• _TASK TO COMPLETE_:
Among the lines listed below, count those that include the string "cbtn", and state only the count.

• _Collected data entries_:

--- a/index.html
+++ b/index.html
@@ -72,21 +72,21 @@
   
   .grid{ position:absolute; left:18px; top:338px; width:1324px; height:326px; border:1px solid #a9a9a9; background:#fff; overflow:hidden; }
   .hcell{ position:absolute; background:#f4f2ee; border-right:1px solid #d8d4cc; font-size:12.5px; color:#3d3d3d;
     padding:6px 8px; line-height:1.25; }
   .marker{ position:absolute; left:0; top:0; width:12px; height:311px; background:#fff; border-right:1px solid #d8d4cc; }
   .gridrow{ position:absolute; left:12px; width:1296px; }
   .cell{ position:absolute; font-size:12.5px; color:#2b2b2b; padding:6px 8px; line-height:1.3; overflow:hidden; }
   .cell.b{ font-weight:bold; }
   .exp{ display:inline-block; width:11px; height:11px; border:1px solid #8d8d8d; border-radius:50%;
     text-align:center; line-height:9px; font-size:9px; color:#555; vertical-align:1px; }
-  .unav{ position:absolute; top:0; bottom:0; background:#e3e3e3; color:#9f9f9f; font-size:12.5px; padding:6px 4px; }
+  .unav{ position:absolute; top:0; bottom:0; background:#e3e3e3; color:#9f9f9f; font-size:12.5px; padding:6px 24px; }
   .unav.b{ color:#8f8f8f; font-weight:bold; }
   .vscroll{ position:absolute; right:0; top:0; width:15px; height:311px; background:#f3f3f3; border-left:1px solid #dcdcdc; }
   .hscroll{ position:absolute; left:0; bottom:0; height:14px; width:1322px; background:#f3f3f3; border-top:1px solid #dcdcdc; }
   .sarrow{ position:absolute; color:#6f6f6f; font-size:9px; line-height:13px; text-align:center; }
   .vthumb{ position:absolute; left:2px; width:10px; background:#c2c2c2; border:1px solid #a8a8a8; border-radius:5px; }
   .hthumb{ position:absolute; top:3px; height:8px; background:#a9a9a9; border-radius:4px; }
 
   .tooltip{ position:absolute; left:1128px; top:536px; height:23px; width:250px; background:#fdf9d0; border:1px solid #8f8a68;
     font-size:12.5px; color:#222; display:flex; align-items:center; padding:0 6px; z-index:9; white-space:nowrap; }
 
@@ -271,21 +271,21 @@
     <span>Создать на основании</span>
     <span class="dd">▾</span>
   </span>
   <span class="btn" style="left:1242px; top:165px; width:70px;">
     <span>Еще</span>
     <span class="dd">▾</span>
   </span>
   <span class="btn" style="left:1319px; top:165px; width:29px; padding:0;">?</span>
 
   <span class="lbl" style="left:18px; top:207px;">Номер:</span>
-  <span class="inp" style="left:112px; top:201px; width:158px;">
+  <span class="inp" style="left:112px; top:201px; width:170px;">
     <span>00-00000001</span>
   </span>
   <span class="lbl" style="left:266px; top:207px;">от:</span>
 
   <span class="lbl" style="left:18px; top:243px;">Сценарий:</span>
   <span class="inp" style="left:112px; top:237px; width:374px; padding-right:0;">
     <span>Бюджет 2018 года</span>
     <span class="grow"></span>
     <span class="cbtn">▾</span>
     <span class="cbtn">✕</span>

• _RESULT OF THE TASK_:
2